▶ What is required: Send back the data below exactly. Drop every picture.

[[ Material for this exercise open ]]

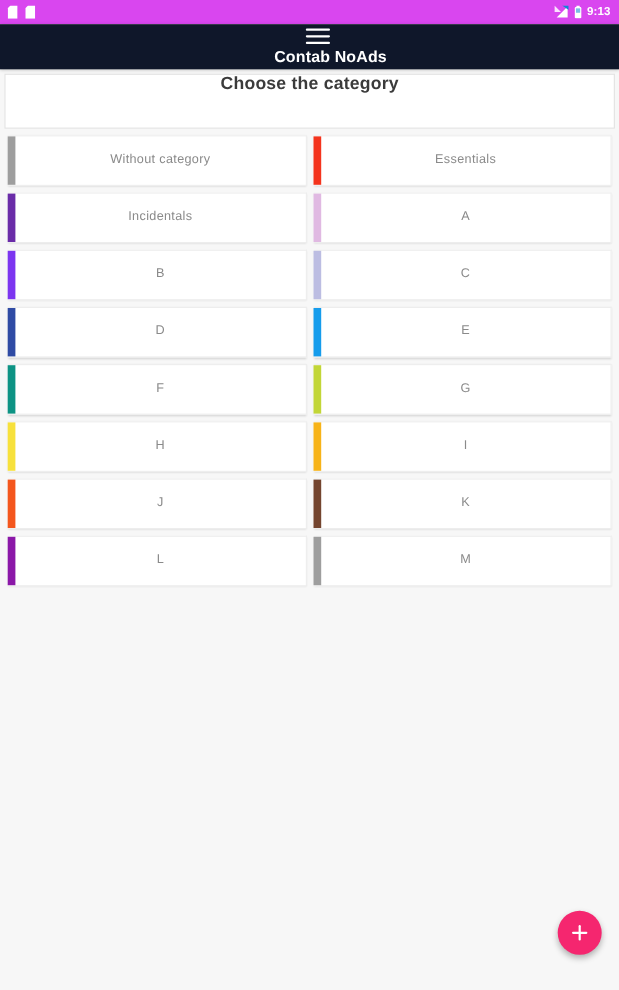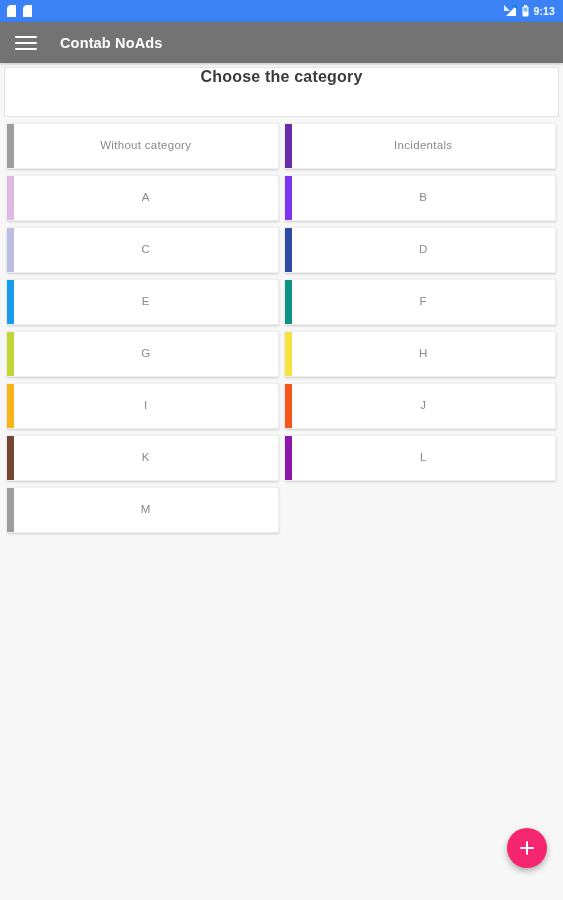"9:13" #status-bar { background: #3b82f6 -> #d946ef }
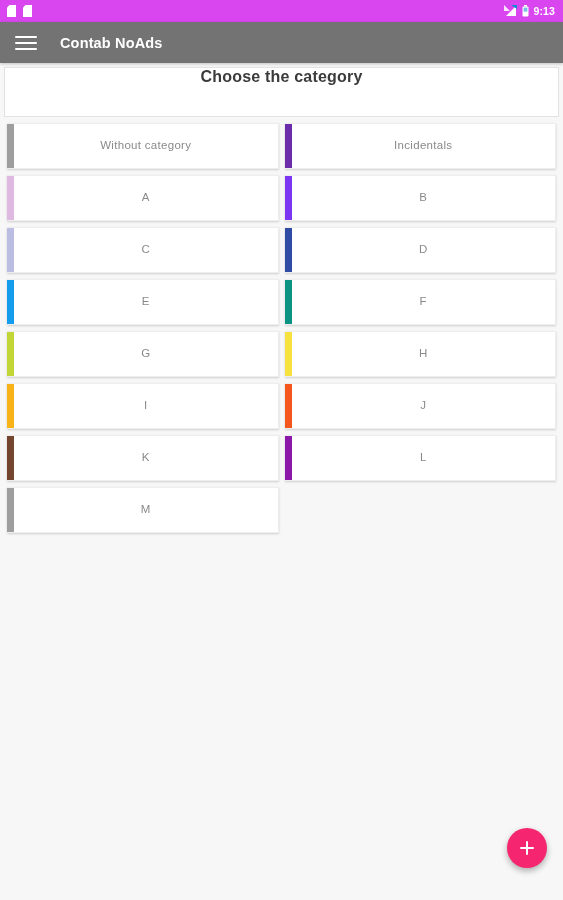"Contab NoAds" #app-bar { background: #737373 -> #0f172a; flex-direction: none -> column }
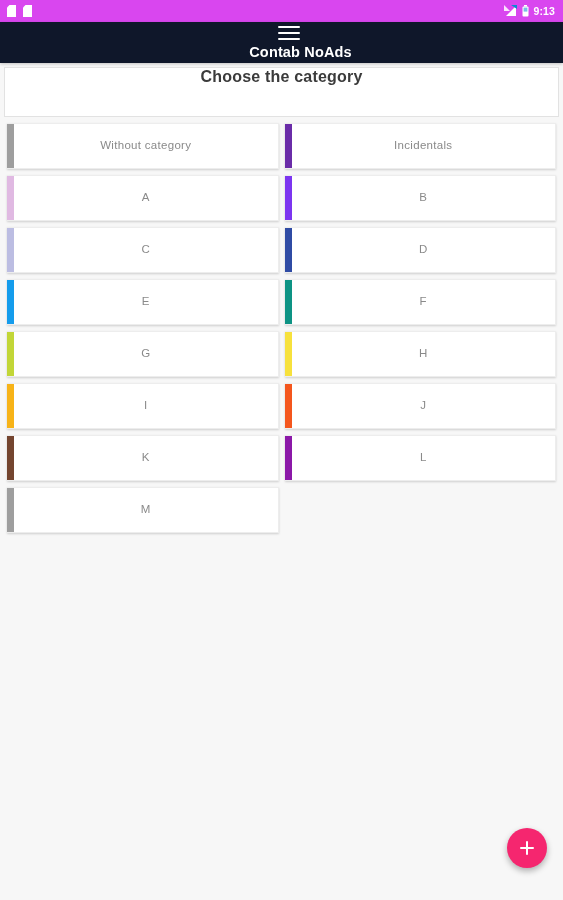"Essentials" div.cat-cell { html: none -> <div> <div> <span></span> <span>Essentials</span> </div> </div> }
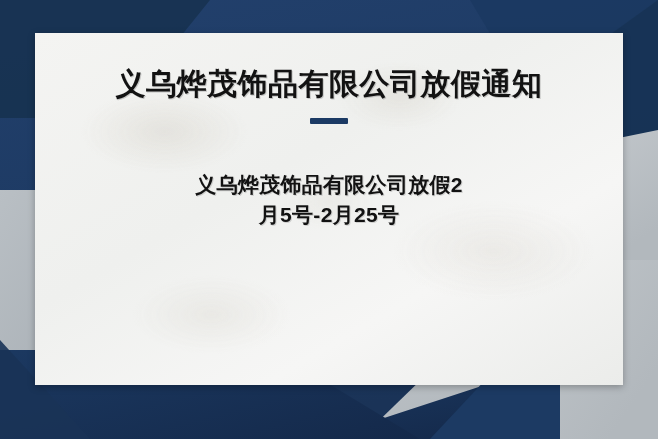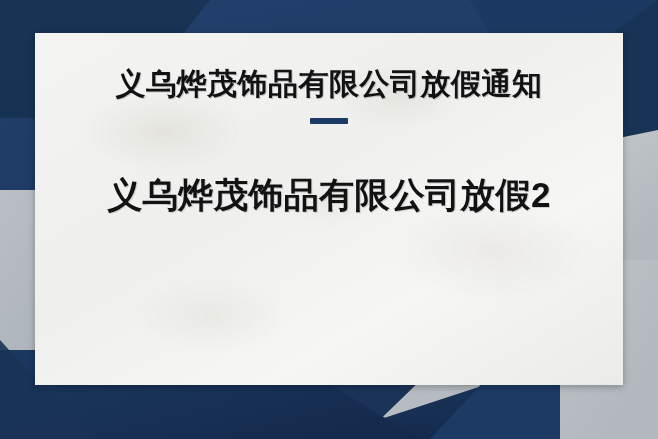"义乌烨茂饰品有限公司放假2" .body-line { font-size: 35px -> 21px }
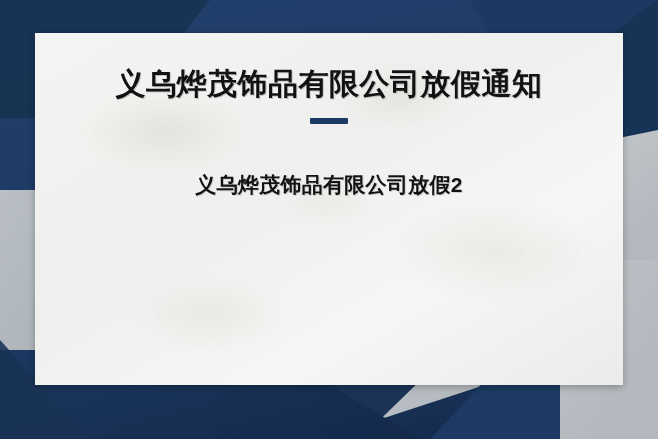"月5号-2月25号" span.body-line { html: none -> <span>月5号-2月25号</span> }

[[ Material for this exercise closed ]]

▶ Answer box:
"9:13" #status-bar { background: #3b82f6 -> #d946ef }
"Contab NoAds" #app-bar { background: #737373 -> #0f172a; flex-direction: none -> column }
"Essentials" div.cat-cell { html: none -> <div> <div> <span></span> <span>Essentials</span> </div> </div> }
"义乌烨茂饰品有限公司放假2" .body-line { font-size: 35px -> 21px }
"月5号-2月25号" span.body-line { html: none -> <span>月5号-2月25号</span> }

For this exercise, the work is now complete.